Leveraged Index Return

Notes® linked to the Rogers International

Commodity Index®—Excess ReturnSM

—Merrill Lynch calculated due June 2010

 

The Leveraged Index Return Notes® linked to the Rogers International Commodity Index®—Excess ReturnSM—Merrill Lynch calculated due June 2010 (the “Notes”) are designed to enable investors to invest in the performance of the Rogers International Commodity Index®—Excess ReturnSM—Merrill Lynch calculated (Bloomberg index symbol “ROGRER <Index>”) (the “ROGRER Index”). The ROGRER Index is comprised of 36 different commodities, listed on ten exchanges and quoted in four different currencies. The Notes are part of a series of senior debt securities issued by Merrill Lynch & Co., Inc. (“ML&Co.”) entitled “Medium-Term Notes, Series C” and will not be secured by collateral.

Potential Benefits

The Notes may provide investors:

 

n   Simplified exposure to commodities

The Notes allow investors to gain exposure to the ROGRER Index, which tracks the value of a basket of commodities consumed in the global economy, ranging from agricultural to energy to metal products, with just one transaction.

 

n   Commodities may diversify portfolio risk

Commodities have historically demonstrated returns that are not correlated with returns of stocks and bonds. Adding commodities to an equity and bond portfolio can help to diversify the overall risk characteristics of a portfolio.

 

n   Commodities may provide a hedge against inflation

Historically, commodity prices have tended to increase in inflationary environments.

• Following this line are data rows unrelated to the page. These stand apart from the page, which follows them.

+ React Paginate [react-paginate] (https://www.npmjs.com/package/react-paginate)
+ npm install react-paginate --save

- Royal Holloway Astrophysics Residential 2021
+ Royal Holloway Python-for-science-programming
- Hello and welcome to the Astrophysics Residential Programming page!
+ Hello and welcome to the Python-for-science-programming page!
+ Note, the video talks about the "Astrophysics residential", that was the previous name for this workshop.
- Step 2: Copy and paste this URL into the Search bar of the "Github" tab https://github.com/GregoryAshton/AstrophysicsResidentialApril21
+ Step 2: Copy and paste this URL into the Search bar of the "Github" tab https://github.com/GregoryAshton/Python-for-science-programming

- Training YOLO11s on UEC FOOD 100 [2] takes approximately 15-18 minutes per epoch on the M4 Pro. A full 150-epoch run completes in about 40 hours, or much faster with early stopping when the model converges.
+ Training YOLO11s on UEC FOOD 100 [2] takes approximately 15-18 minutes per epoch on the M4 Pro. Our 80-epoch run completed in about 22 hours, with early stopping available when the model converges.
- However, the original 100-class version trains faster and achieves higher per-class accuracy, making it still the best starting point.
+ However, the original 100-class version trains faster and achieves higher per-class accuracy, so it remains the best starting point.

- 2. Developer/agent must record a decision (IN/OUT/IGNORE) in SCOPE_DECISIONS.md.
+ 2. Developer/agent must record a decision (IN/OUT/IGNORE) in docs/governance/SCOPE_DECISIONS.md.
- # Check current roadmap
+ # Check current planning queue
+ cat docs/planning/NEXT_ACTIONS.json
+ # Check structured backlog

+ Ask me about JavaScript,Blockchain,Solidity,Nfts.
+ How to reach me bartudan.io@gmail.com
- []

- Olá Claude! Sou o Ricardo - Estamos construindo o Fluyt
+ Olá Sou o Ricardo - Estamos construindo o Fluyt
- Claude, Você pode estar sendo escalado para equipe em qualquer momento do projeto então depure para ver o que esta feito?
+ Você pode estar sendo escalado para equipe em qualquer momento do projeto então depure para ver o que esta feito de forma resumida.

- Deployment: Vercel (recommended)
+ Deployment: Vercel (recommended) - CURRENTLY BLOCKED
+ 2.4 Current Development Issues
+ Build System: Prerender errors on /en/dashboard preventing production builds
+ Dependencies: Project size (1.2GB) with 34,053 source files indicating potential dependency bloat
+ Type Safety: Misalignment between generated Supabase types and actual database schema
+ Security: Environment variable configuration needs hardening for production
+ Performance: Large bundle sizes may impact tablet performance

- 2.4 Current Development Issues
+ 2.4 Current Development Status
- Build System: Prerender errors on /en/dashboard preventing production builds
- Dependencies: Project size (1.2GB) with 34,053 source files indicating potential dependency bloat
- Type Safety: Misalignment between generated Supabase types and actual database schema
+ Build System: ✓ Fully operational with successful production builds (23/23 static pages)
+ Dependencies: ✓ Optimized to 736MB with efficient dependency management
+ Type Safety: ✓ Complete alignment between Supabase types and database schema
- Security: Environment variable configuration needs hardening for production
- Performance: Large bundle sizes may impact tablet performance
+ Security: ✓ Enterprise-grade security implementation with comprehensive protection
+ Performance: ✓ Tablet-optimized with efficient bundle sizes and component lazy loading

An investor will receive leveraged exposure to any increases in the ROGRER Index and leveraged exposure to any decreases in the ROGRER Index in excess of a 20% decrease from the Starting Value.

References in this brochure to “ROGRER Index” are to the Rogers International Commodity Index®—Excess ReturnSM—Merrill Lynch calculated. All references to “RICI®—Excess ReturnSM Index” are to the Rogers International Commodity Index®—Excess ReturnSM which may be calculated by other entities.

Please keep in mind that the Notes are linked to the level of the ROGRER Index which means that your returns on the Notes will depend on the level of the RICI—Excess Return Index as calculated by an ML&Co. affiliate, and not by any other entity. You can access the level of the ROGRER Index under the Bloomberg symbol “ROGRER <Index>”.

The Notes are suitable for investors seeking exposure to commodities markets as represented by the ROGRER Index and who are willing to bear the potential loss associated with a non-protected investment. You can lose a part or all of the principal of your investment if the ROGRER Index declines in excess of 20% from the Starting Value.

 

n   The Notes are not principal protected.
n   $10 original public offering price per unit.

 

n   Pricing Date: November or December 2006.

 

n   Settlement Date: November or December 2006.

 

n   Valuation Date: The fifth scheduled index business day prior to the Maturity Date.

 

n   Maturity Date: May or June 2010.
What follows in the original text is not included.